Project identifier 225-DARE
Project Status ongoing
Start date 2020-01-01
End date 2023-12-31
Roadmap Theme
  • Agriculture and food systems for nutrition: Improved food value chains
  • Agriculture and food systems for nutrition: PPP on improved nutritional quality
  • Type of Project Development and innovation oriented (research) project
    Programme DeSIRA
    Keyword diet diversity; macro and micronutrient intakes
    Location Ethiopia
    Budget 2 000 000
    Main Funder Directorate-General for International Cooperation and Development (DG DEVCO)
    Co Funder United Nations Children’s Fund (UNICEF)
    Co Funder Global Alliance for Improved Nutrition (GAIN)
    Coordinator United Nations Children’s Fund (UNICEF)
    Partners
  • Global Alliance for Improved Nutrition (GAIN)
  • Organization for Social Science Research in Eastern and Southern Africa (OSSREA)
  • Documents Project description

    Description

    Objectives of the project

    This project will develop local, accessible and affordable food solutions for pregnant women and young children to increase diet diversity through financially viable private sector collaboration and to reduce reliance on public funding.

    Background

    Ethiopian diets are monotonous and predominantly cereal-based, with very low or no consumption of fruits, vegetables or animalsourced foods.
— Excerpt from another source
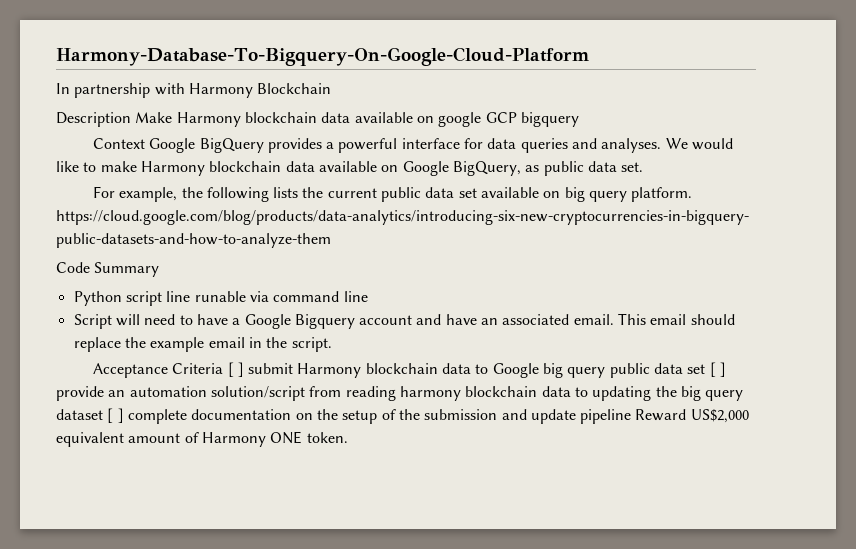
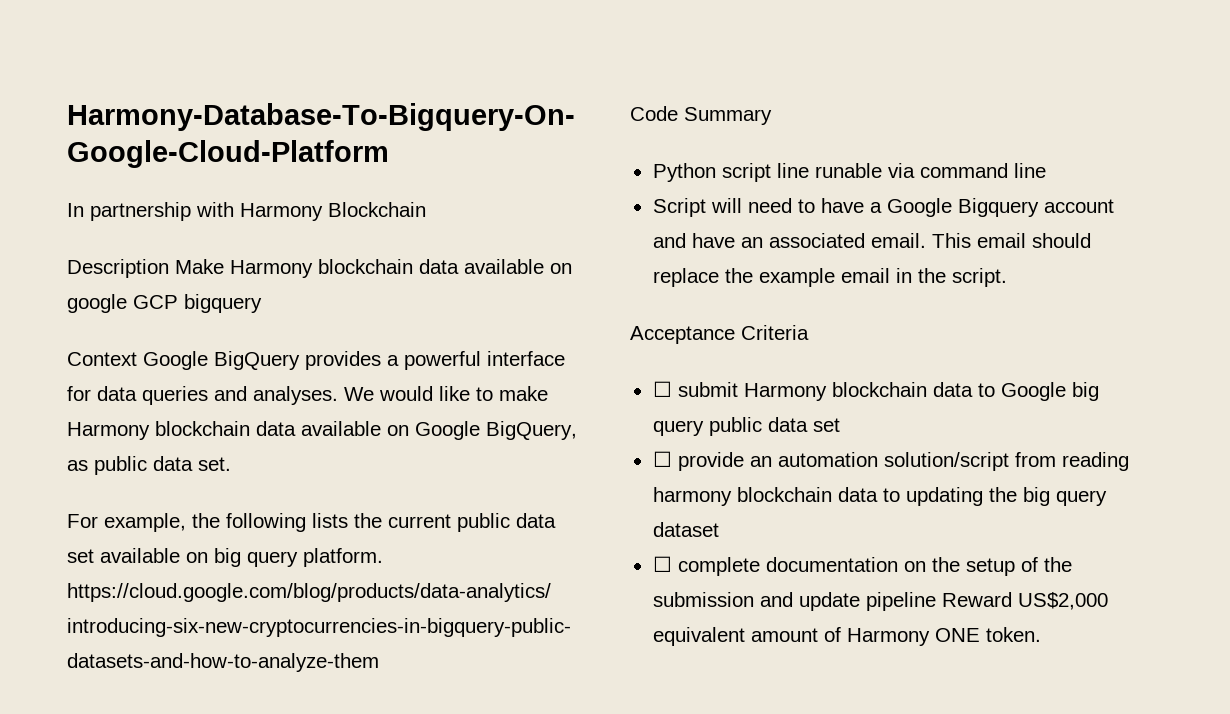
[227,362,244,377] [ ] -> [652,381,672,397] // ☐
[709,362,726,377] [ ] -> [652,451,672,467] // ☐
[107,408,124,423] [ ] -> [652,556,672,572] // ☐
Diets that are low in diversity have been associated with poor child growth, contributing to high rates of stunting (38.5%) among children under 5 years of age. It also leads to high prevalence of pregnant women with low MiddleUpper-Arm Circumference which can lean to low birth weight of a child. A key cause is the unavailability or unaffordability of nutritious foods for most households. Nutrient-dense foods are subject to high loss and waste, given their perishability, meaning they often do not reach the rural markets. Where they do, costs are too high for most households. Given the low purchasing power and low margins, there is insufficient incentive for the private sector producers in to innovate for these markets. The Ethiopian government is committed through several key strategies to leverage food systems to combat malnutrition, focusing largely on mothers, children 0-24 months and adolescent girls. Through different policies and strategies, they have strongly expressed the need for innovative research and capacity building to help implement, learn and support food systems approaches to improve diets.

    Main activities

    The project will determine and test the commercial feasibility, and nutritional potential of the different prototypes developed. The main activities will be

    i) Surveys such as production testing in collaboration with small and medium national business, acceptability studies to understand the reaction of the developed product among the Ethiopian population and especially pregnant, lactating mothers and children caregivers, and calculation of market costs;

    ii) laboratory shelf life testing

    iii) Test and development of several production lines in collaboration with national business;

    iv) Seminars to engage the private sector;

    v) Test and develop the social protection-facilitated route to market (samples into national safety programs).